According to clues found in the most recent Google app beta, Google is building a new section inside the Gemini app that will collect everything that the AI finds for you—images, videos, code snippets, and research in long form. The new section, called “Created by you,” is reminiscent of a library where all of your outputs are sorted out from your chat threads, providing a higher level of accessibility to past work without searching for it in conversation history.
One home for AI-created images, videos and docs
Several strings and UI elements in the Google app (version 16.35.63 beta) refer to a hub that will auto-store media that comes from you Gemini.

Early behavior indicates that it doesn’t just capture visuals; it also surfaces code blocks, documents created with Canvas and entries from Gemini’s Deep Research mode. Choosing an asset brings you back to the exact part of the conversation where it was added: it works as a sort of asset browser and local index in tandem.
This approach is similar to how creatives treat outputs in design or code editors: the artifact is self-contained, but it’s still connected back to the project in which it was created. For AI tools, that’s important because the prompt — and the chain of follow-up commands that follows — is typically just as valuable as the output.
Where it resides in the Gemini interface
“Made by you” is located under the New Chat selection in the hamburger app menu in place of the previous “My Stuff” placeholder. It’s not widely available just yet and seems to be gated behind server-side flags, and that’s usually the case for features going through testing. The existence of a polished label, menu location and navigation hooks indicate the feature is further along than a mere experiment.
An old idea with a new AI-first twist
In a similar vein of thought is the concept of OpenAI’s ChatGPT Library, which collects resources for people without requiring them to dig through old chats. Google’s execution looks like it’s built to cater to the multi-modality breadth – code search, research timelines, and canvas documents are first-class citizens instead of images and videos. That breadth counts, as Gemini increasingly mingles text, vision and structured tasks in the same workspace.
Take the practical edge: a creator trying out image prompts, a developer iterating snippets, and a student citing sources could all use the same Gemini account. A single organizing hub minimizes friction between those radically different workflows.

Why a creation hub is important now
Content sprawl increases with AI adoption. For years, McKinsey has pointed out that knowledge workers spend a fifth of their time looking for information. This search burden is only magnified when AI tools multiply outputs across dozens of threads. A fast, easily search able repository can cut through that overhead and help with re-use—especially if Google adds filters (media type, date, model, project), lightweight tagging, or easy export to other services.
There’s also a trust angle. Revisiting what the model gave me over time — and the prompts that led to it — allows users to audit their process, and to keep to the same style (for brand, code or approach as examples). For educators and enterprise teams, that audit trail may be as valuable as the files it contains.
What it means for the Google user-base
That dogwhistle of Canvas documents, and the Deep Research history suggests a spine forming between cross-features in Gemini. Next, if this hub grows up, the next things that might be added would be granular controls (pin/rename/archive), Workspace-aware sharing and clearer data retention.

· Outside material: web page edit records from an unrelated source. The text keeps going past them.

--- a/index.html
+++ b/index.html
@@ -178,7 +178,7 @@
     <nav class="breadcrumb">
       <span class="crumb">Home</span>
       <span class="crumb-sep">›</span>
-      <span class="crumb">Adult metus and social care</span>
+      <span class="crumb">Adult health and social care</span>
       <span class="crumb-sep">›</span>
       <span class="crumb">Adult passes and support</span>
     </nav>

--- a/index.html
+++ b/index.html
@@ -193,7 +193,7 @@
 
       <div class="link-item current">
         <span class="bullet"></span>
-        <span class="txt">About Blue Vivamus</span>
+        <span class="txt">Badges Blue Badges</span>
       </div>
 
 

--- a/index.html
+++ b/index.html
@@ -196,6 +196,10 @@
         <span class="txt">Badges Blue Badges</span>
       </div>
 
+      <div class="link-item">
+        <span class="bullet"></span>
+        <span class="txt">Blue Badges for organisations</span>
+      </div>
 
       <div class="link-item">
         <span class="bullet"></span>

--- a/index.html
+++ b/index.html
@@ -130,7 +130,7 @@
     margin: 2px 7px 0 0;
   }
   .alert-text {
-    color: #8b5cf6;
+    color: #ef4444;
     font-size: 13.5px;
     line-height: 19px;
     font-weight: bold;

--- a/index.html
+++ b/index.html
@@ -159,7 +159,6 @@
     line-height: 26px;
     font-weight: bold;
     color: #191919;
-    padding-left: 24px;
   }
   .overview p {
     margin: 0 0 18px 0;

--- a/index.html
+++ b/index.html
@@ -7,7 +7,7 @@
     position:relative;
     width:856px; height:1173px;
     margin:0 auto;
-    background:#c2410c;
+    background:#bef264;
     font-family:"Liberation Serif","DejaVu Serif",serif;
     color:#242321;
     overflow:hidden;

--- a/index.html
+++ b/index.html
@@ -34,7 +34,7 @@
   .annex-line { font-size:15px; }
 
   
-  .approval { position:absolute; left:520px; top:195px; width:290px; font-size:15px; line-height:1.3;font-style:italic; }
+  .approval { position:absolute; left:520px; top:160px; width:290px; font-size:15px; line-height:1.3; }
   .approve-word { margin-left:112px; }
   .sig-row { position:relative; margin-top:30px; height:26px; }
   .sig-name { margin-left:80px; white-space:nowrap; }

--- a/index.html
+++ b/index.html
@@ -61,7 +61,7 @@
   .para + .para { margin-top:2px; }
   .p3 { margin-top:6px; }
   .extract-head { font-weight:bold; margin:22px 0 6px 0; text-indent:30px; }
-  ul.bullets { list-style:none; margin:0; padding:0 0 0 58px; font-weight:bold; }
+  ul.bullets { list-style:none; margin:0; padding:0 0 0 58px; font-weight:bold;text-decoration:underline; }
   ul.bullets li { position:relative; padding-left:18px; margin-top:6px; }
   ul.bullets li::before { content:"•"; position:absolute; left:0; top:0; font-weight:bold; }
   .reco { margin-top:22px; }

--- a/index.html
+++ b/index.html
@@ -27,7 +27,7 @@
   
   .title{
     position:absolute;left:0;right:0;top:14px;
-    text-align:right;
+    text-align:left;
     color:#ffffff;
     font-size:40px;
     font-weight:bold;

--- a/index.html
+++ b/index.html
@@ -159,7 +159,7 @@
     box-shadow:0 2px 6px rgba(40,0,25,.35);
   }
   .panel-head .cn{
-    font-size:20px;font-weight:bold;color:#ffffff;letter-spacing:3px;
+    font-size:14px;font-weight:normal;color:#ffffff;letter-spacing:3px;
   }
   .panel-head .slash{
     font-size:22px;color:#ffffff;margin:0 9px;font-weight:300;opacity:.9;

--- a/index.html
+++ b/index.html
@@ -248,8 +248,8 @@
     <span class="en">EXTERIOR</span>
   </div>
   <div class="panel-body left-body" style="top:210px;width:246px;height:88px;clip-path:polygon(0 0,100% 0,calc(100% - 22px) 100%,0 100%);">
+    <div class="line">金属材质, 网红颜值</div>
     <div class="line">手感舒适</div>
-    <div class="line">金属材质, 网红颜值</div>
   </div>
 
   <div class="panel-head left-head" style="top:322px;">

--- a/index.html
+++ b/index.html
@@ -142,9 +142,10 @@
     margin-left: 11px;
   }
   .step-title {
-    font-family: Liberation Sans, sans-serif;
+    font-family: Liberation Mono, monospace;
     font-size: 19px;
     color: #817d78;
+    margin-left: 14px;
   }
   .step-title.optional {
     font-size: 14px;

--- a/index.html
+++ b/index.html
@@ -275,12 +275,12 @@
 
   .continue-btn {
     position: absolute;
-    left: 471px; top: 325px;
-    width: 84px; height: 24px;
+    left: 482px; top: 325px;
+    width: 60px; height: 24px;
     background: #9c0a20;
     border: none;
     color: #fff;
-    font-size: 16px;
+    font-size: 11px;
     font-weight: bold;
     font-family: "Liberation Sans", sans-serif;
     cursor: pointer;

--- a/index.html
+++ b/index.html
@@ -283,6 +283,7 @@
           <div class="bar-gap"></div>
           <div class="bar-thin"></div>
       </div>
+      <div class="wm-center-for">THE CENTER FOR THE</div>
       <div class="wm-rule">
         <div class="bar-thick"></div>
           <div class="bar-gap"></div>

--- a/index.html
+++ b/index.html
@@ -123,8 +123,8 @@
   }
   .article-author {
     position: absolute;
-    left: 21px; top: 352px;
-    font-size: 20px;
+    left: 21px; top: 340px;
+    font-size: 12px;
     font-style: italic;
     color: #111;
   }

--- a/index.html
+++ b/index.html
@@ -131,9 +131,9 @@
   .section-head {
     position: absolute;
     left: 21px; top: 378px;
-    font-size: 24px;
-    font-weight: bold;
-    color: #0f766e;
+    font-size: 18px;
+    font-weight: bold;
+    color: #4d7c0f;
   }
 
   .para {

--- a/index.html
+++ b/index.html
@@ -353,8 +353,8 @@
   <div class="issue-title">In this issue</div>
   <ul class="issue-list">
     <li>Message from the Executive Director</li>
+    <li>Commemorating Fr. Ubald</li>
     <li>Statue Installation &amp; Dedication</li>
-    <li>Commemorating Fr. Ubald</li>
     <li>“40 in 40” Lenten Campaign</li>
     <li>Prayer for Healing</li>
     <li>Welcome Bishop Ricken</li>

Enterprise customers will want admin visibility and export options that meet the compliance standards that a companies such as ISO and NIST reference.
Equally important is discoverability. If “Created by you” does become a general entryway for all of the artifacts observed in a Gemini community, using chat scrollback may be less a necessary stage, bringing Gemini closer to a project-based model — useful for long-lived projects that outgrow single conversations.
What we don’t know yet
Google has not disclosed a rollout schedule. It’s also unclear if advanced filters will be available at launch, and if there will be offline access or direct exports to Google Drive and Photos. Privacy controls — such as the ability to exempt some chats or assets — will be under scrutiny even among users on the regulated side of the operating spectrum. Considering Google’s new focus on responsible AI, we should see this ship with documentation and admin controls if this rolls out broadly.
Bottom line
”Created by you” is how a practical, overdue quality-of-life upgrade seems to be for Gemini. By pushing outputs up beyond chat threads, and letting AI record more than just images, it recognizes how we actually work with it today. So long as Google provides rigorous organization and sharing at the scale it has elsewhere, this could become the de-facto jumping-off point for everything you make with Gemini.